Он глубоко вздохнул.
— Ты не будешь против, если я стану твоим отчимом?
— Мама выходит за тебя замуж? — Воскликнула я удивленно.
— Да, ты не возражаешь? – нетерпеливо спрашивает он, у него н лице отражается настоящее волнение, словно он боится, что я ему могу отказать, словно стать моим отчимом — это самое захватывающее желание, о котором только можно и мечтать.
Папа умер уже давно, мама даже его урну спрятала в темном шкафу, мне очень нравится Дэйв. У него нежная, добрая улыбка и когда он с мамой, она выглядит счастливой.
— Нет, я не против, — с огромной улыбкой ответила я ему.
— Спасибо, — вторил он мне. Внезапно его глаза наполнились слезами.
— Ты плачешь, дядя Дейв?
Его губы задрожали так сильно, что он даже не мог произнести и слова.
Поэтому я взяла его руку в свою.
— Не плачь, дядя Дейв.
— О, Челси", — всхлипнул он. — Ты такая хорошая девочка. Ты не заслуживаешь всего этого. Хотел бы я забрать тебя из этой жизни, но не могу. Ты не моя дочь, но я обещаю одну вещь. Пока я жив, я всегда буду защищать тебя. Независимо от того, кто попытается тебя обидеть, ты всегда можешь прийти ко мне в любую минуту, и я разберусь со всем. Не важно, кто попытается тебя обидеть, ты поняла?
Я не понимала тогда из-за чего он плакал, и почему меня так жалел, также как и не понимала, кто захочет меня обидеть. А тем более я не поняла, почему он хотел меня забрать из этой жизни.
— Хорошо, — согласилась я.
— Может ты сейчас хочешь, чтобы я что-нибудь сделал для тебя? – тогда спросил он.
Я не знала стоит ли мне просить или нет.
— Ничего не бойся, детка. Ты можешь попросить меня о чем угодно. Я никому не скажу, все останется между нами.
— Обещаешь?
— Клянусь, — тут же ответил он.
Я внимательно всматривалась в его добрые темные карие глаза, и поняла, что верю.
— Если я напишу письмо, ты сможешь его отправить?
Он тут же нахмурился.
— Конечно. А кому?
— Месье Лемар. У него осталась моя собака Момо, мне хотелось бы узнать, все ли с Момо в порядке, может он смог бы прислать мне несколько фотографий. Я скучаю по Момо каждый день.
И тут будто я открываю кран плотины, потому что лицо дяди Дейва становится таким грустным. Он притягивает меня к себе и крепко сжимает в объятиях.
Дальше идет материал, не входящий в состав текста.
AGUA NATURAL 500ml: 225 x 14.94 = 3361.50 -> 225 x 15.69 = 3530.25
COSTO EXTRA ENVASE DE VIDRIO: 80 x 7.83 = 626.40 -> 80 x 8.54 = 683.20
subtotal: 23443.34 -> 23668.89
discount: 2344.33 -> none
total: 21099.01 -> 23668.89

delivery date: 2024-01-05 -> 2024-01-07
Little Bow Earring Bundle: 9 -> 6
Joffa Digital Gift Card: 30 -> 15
— Конечно, я могу отправить от тебя письмо, бедное, бедное дитя. Конечно, могу.
Годы спустя я задавалась вопросом, была ли здесь моя вина. А если бы я не попросила его отправить свое письмо. Если бы я оттолкнула его и не позволила бы ему обнять себя. Если бы я не вышла на кухню, а осталась бы в своей комнате. И мама не вошла бы на кухню, не взяла бы тогда стоящий на столе медный подсвечник и не ударила бы Дядю Дэйва по затылку. Причем она не остановилась на первом ударе. Она продолжала его бить по голове снова и снова.
Когда незнакомый мужчина ударил папу ножом в лесу, я словно окоченела. Мир перестал вращаться, я оцепенела, не могла ни говорить, ни двигаться, но я знала, что произошло это не со мной. Когда мама ударила подсвечником по голове дядю Дейва, у меня возникло такое чувство, будто она ударила меня, я испытала настоящую боль от разбитого черепа, словно кровь хлестала из моей головы. Я отчетливо слышала звук льющейся крови, как будто кто-то наливал апельсиновый сок из пакета.
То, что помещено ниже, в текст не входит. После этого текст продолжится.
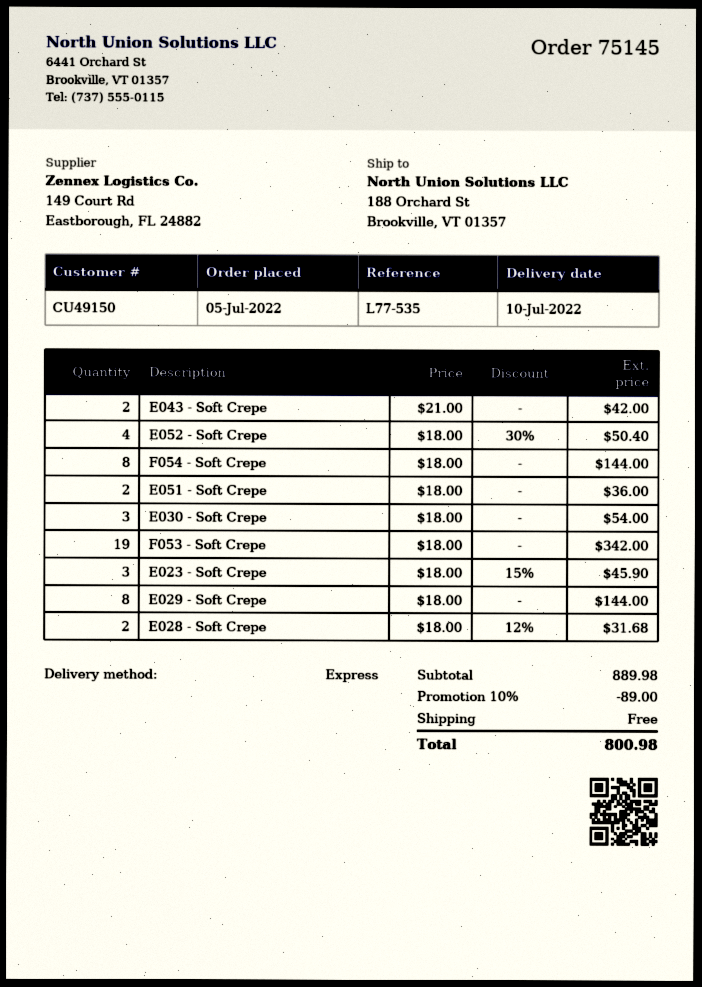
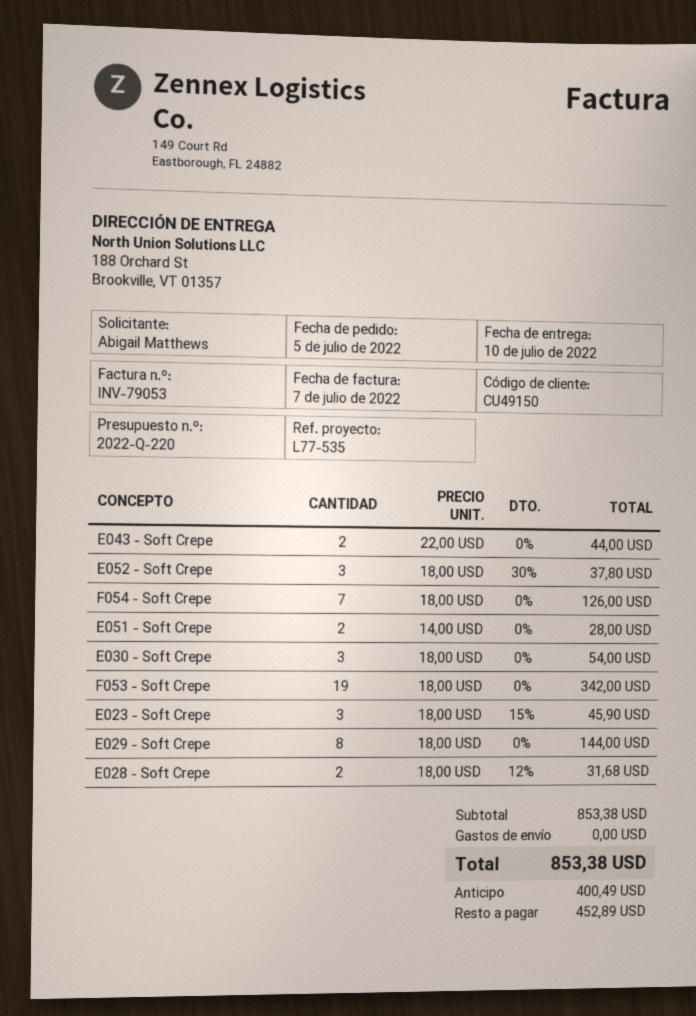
E043 - Soft Crepe: 2 x 21.00 = 42.00 -> 2 x 22.00 = 44.00
E052 - Soft Crepe: 4 x 18.00 - 30% = 50.40 -> 3 x 18.00 - 30% = 37.80
F054 - Soft Crepe: 8 x 18.00 = 144.00 -> 7 x 18.00 = 126.00
E051 - Soft Crepe: 2 x 18.00 = 36.00 -> 2 x 14.00 = 28.00
subtotal: 889.98 -> 853.38
discount: 10% = 89.00 -> none
total: 800.98 -> 853.38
Я даже почувствовала жуткую слабость.
Я опустила глаза вниз на дядю Дейва, на его неподвижное выражение лица, на темно-красное пятно, растекающееся по зеленому ковру. Я уже видела этот застывший взгляд на лице. У папы. Дядя Дейв умер.
Я не могла понять почему так все случилось. В этом было что-то совершенно неправильное.
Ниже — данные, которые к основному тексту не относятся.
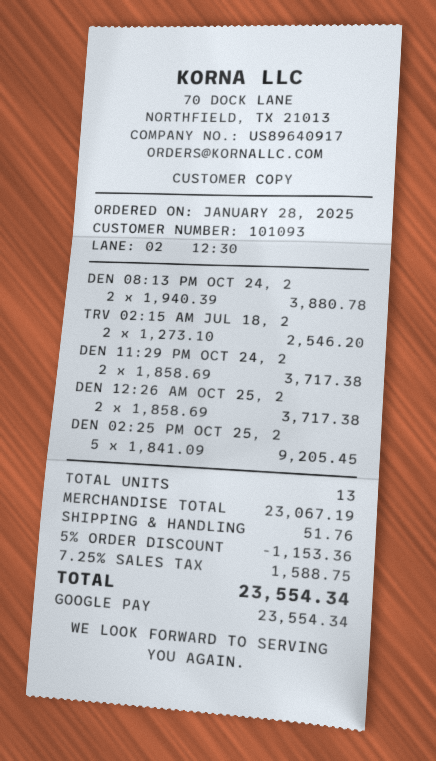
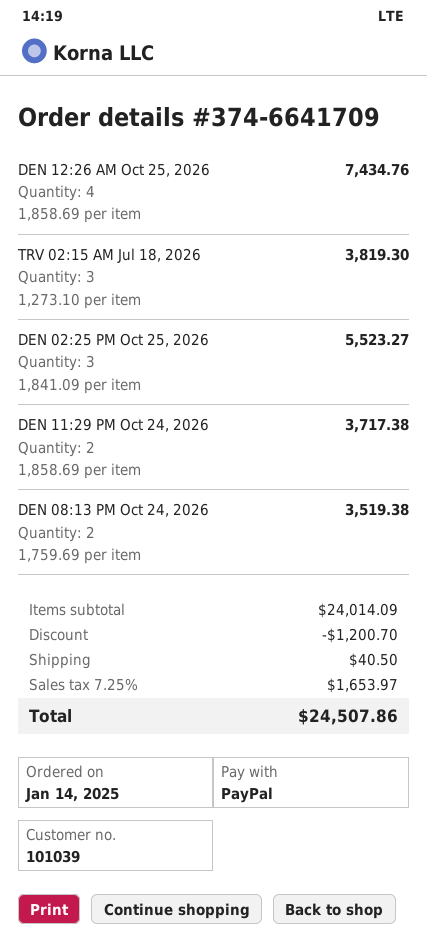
order date: 2025-01-28 -> 2025-01-14
customer number: 101093 -> 101039
payment method: Google Pay -> PayPal
DEN 08:13 PM OCT 24, 2: 2 x 1940.39 = 3880.78 -> 2 x 1759.69 = 3519.38
TRV 02:15 AM JUL 18, 2: 2 x 1273.10 = 2546.20 -> 3 x 1273.10 = 3819.30
DEN 12:26 AM OCT 25, 2: 2 x 1858.69 = 3717.38 -> 4 x 1858.69 = 7434.76
DEN 02:25 PM OCT 25, 2: 5 x 1841.09 = 9205.45 -> 3 x 1841.09 = 5523.27
subtotal: 23067.19 -> 24014.09
discount: 1153.36 -> 1200.70
shipping: 51.76 -> 40.50
tax: 7.25% = 1588.75 -> 7.25% = 1653.97
total: 23554.34 -> 24507.86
Я подняла глаза на маму. Лицо у нее белое, она смотрела на дядю Дейва, как будто он внезапно стал змеей, но я еще кое-что замечаю в ее глазах. И это что-то по-настоящему пугает меня. Впервые в жизни тогда я стала бояться за нее. Блеск. Странный блеск. Как будто она испытывает радость и возбуждение. Словно ей разрешили наесться мороженного и сказали, что если она никому об этом не расскажет, то сможет пойти и еще в Диснейленд.
— Зачем ты сделала это, мама? — кричу я.
Она переводит взгляд на меня от дяди Дейва.
— Он приставал к тебе, — говорит она высоким, пронзительным голосом.
Я непонимающе смотрю на нее.
— Что значит при... ставал?
— Это значит, что он делал то, что не должен был делать с тобой.
— Он просто обнимал меня, мама. Он хотел защитить меня.
— Защитить тебя? – с яростью кричит она. — Это не его чертова работа защищать тебя. Я — твоя мать. Я буду защищать тебя. — Ее лицо искажается. — Я знаю, как он играет, больной извращенец. Не думай, что я не видела, что он делал. Он прикасался к тебе.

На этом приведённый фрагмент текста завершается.